When Did CD102.5 Book the Summerfest Artists?

CD1025’s Playlist and Summerfest

Last time, I showed you how to download CD1025’s playlist back to last year and did some exploratory analysis to find that there were some gaps in the data. Using this data, I would like to look at the artists that are playing in this week’s Summerfest. Summerfest is one of the biggest shows that CD1025 puts on every year and is hyped quite a bit on the station. I would like to look into whether they play the headliners more once they have booked the artists.

I am going to concentrate on data from January 1st and on so I don’t include too much irrelevant data. Below is a function where I can input a number related to which headliner I want and it will plot the plays per day of that artist from January 1st to the most recent history. I also plot a smooth curve and a vertical line when the lineup was announced on June 24th.

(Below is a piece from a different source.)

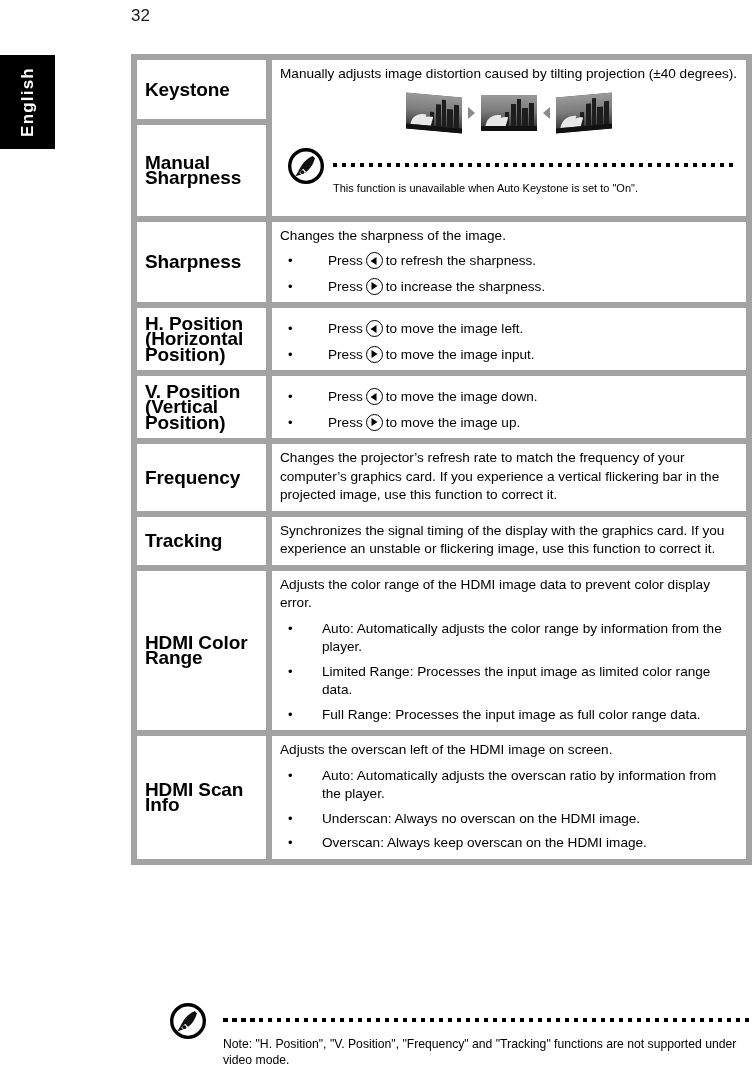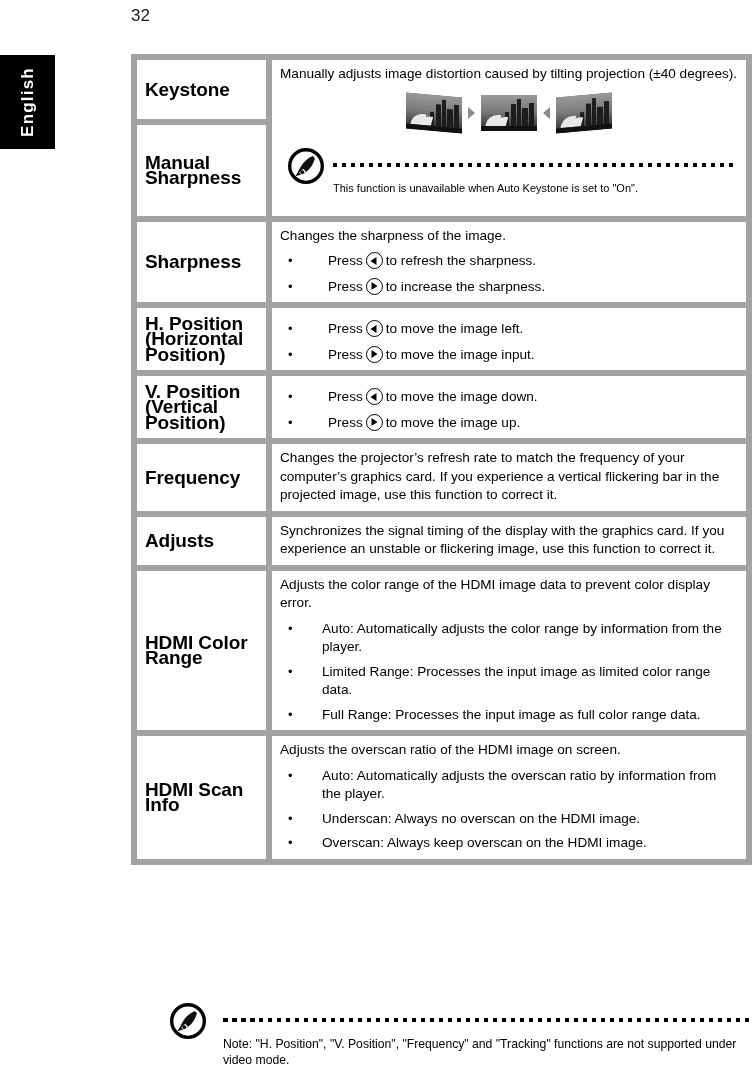"Adjusts" td.col-name { text: Adjusts -> Tracking }
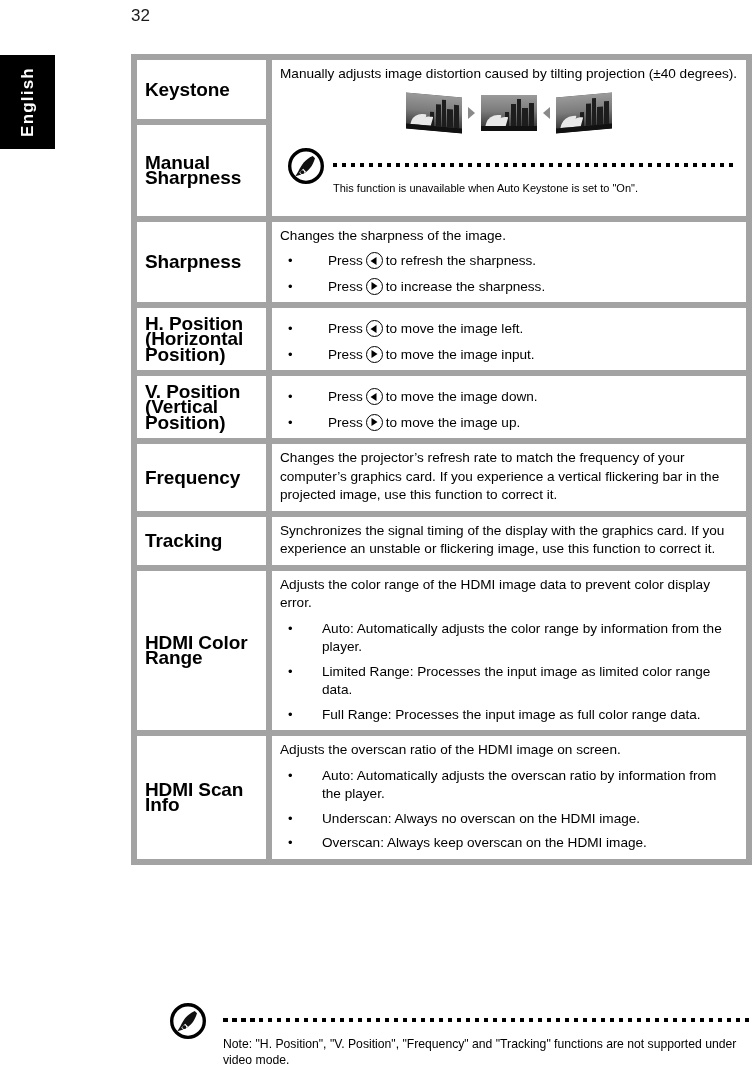"Adjusts the overscan ratio of" p { text: ratio -> left }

playlist=subset(playlist,Day>=mdy("1/1/13"))
plays.per.day=sqldf("Select Day, Count(Artist) as Num
      From playlist
      Group By Day
      Order by Day")
summerfest.artists=c("MATT AND KIM","COLD WAR KIDS","RA RA RIOT","SMITH WESTERNS",
                       "J. RODDY WALSTON AND THE BUSINESS","CAYUCAS",
                       "THAO AND THE GET DOWN STAY DOWN","DALE EARNHARDT JR. JR.")

plot.plays <- function(artist.num) {
  summerfest=summerfest.artists[artist.num]
  song.per.day=sqldf(paste0("Select Day, Count(Artist) as Num
                      From playlist
                      Where Artist='",summerfest,"'
                      Group By Day
                      Order by Day"))
  song.per.day=merge(plays.per.day[,1,drop=FALSE],song.per.day,all.x=TRUE)
  song.per.day$Num[is.na(song.per.day$Num)]=0
  
  qplot(Day,Num,data=song.per.day,geom="point")+labs(x="Date",y="Plays",title=summerfest,colour=NULL)+
    geom_vline(xintercept=as.numeric(mdy("6/24/13")),lty=2)+
    geom_smooth(method="gam",family=poisson,formula=y~s(x),se=F,aes(colour="Smooth"),size=2)
}

Doing this with the first artist, Matt and Kim, you can see that the plays per day steadily increased sharply some time in late March and stayed about constant there until the announcement. After the announcement, surprisingly, the plays have decreased. The fact that the plays increased in late March indicates to me that it is possible that they booked Matt and Kim then and increased them in the rotation in order to make the band more familiar to the audience. Of course, there are many other (possibly more reasonable) reasons that the play count increased, so I may be reading into it too much.

plot.plays(1)

plot of chunk MattAndKimPlays

I would like to statistically determine when the number of plays changed the most and from that infer when the station had booked the artist. To do this I assume a change point model. Since we are dealing with counts, I will assume that the number of plays in a day follows a Poisson distribution. In a change point model, there is some day, $\tau$, where the mean parameter of the Poisson distribution changes. Before that date, the play counts follow a Poisson with mean $\lambda_1$ and after the mean is $\lambda_2$ ($\lambda_1 \neq \lambda_2$).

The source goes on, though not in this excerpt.